PROBLEM TO SOLVE: What this exercise needs is every entry restated as written, with no pictures.

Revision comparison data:
= = = = =

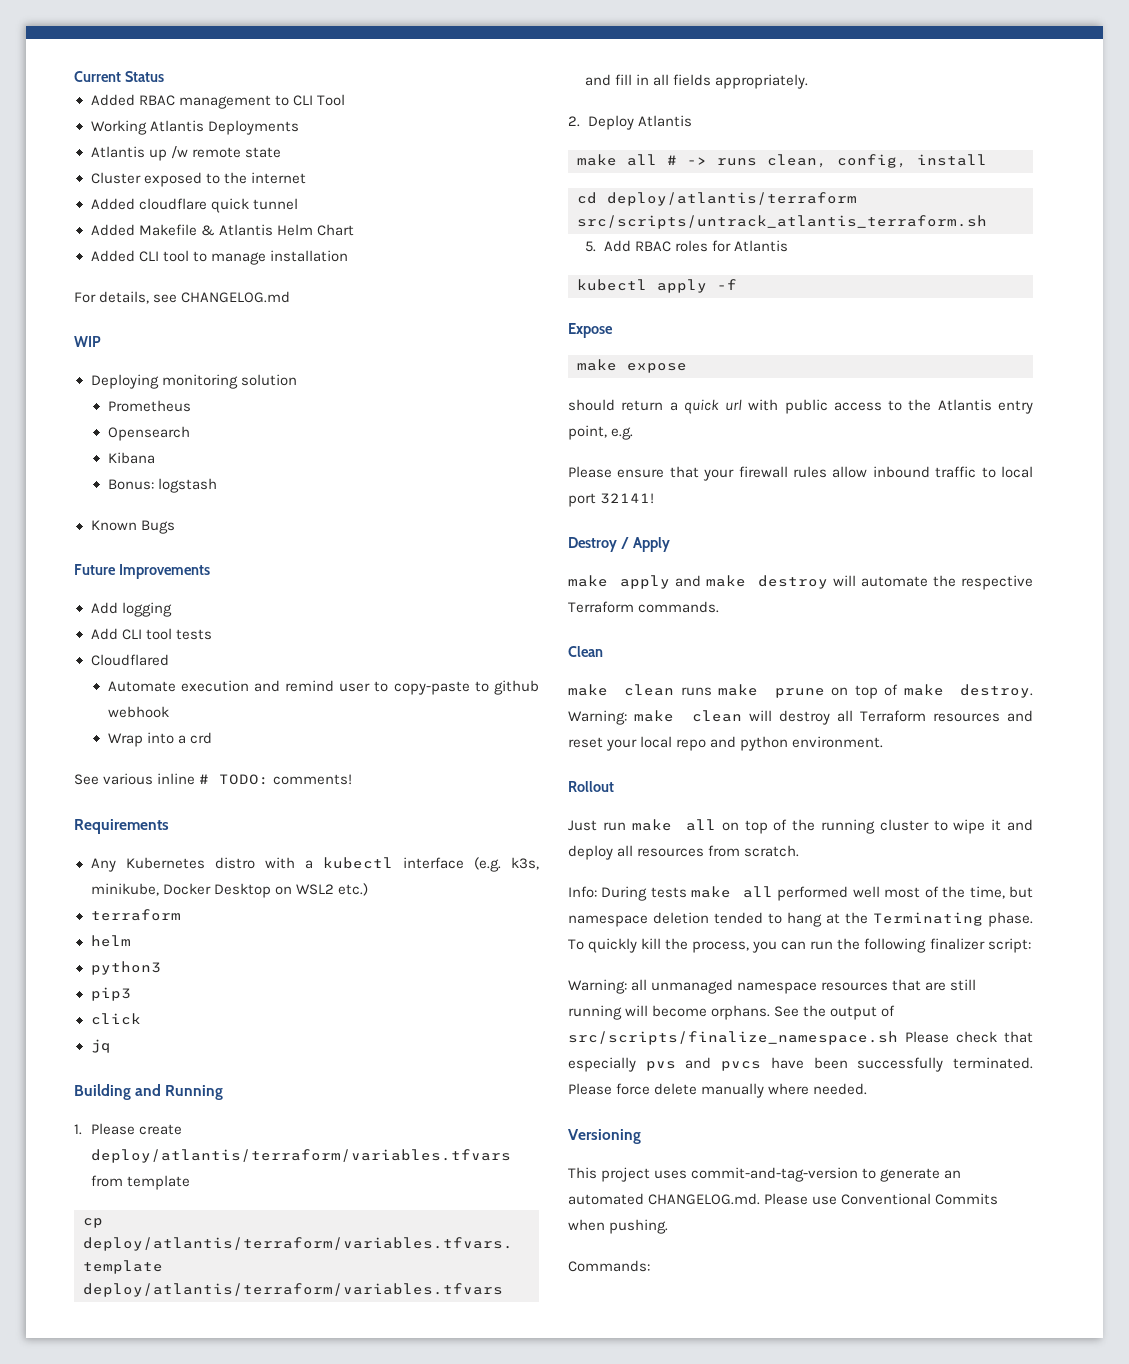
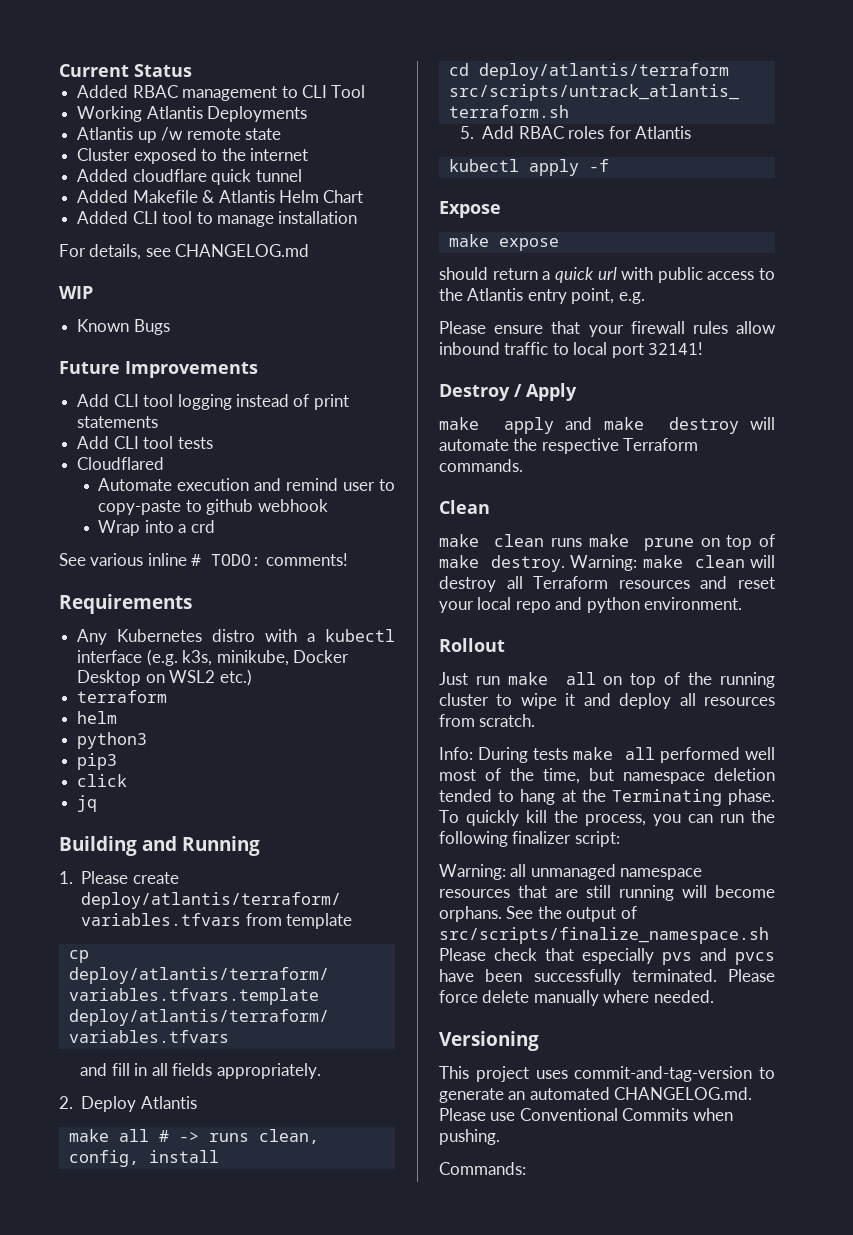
- Deploying monitoring solution
- Prometheus
- Opensearch
- Kibana
- Bonus: logstash
- Add logging
+ Add CLI tool logging instead of print statements

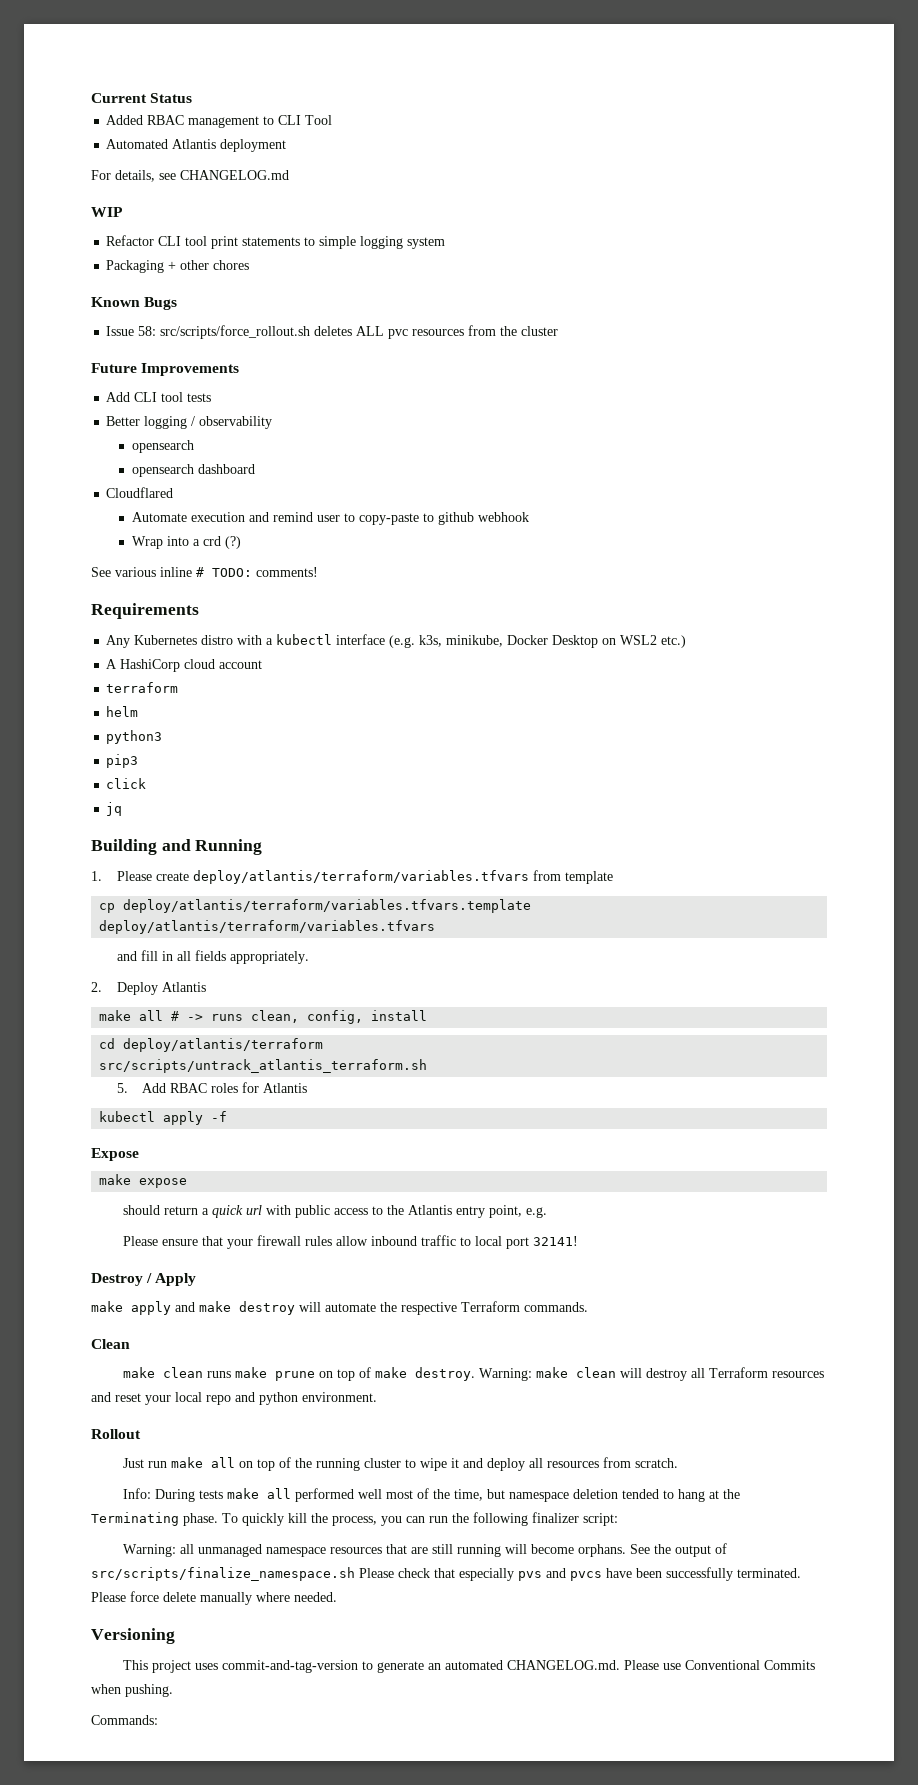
- Working Atlantis Deployments
- Atlantis up /w remote state
- Cluster exposed to the internet
- Added cloudflare quick tunnel
- Added Makefile & Atlantis Helm Chart
- Added CLI tool to manage installation
+ Automated Atlantis deployment
+ Refactor CLI tool print statements to simple logging system
+ Packaging + other chores
  Known Bugs
+ Issue 58: src/scripts/force_rollout.sh deletes ALL pvc resources from the cluster
- Add CLI tool logging instead of print statements
  Add CLI tool tests
+ Better logging / observability
+ opensearch
+ opensearch dashboard
- Wrap into a crd
+ Wrap into a crd (?)
+ A HashiCorp cloud account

= = = = =

SOLUTION TO THIS TASK:
- Deploying monitoring solution
- Prometheus
- Opensearch
- Kibana
- Bonus: logstash
- Add logging
+ Add CLI tool logging instead of print statements

- Working Atlantis Deployments
- Atlantis up /w remote state
- Cluster exposed to the internet
- Added cloudflare quick tunnel
- Added Makefile & Atlantis Helm Chart
- Added CLI tool to manage installation
+ Automated Atlantis deployment
+ Refactor CLI tool print statements to simple logging system
+ Packaging + other chores
  Known Bugs
+ Issue 58: src/scripts/force_rollout.sh deletes ALL pvc resources from the cluster
- Add CLI tool logging instead of print statements
  Add CLI tool tests
+ Better logging / observability
+ opensearch
+ opensearch dashboard
- Wrap into a crd
+ Wrap into a crd (?)
+ A HashiCorp cloud account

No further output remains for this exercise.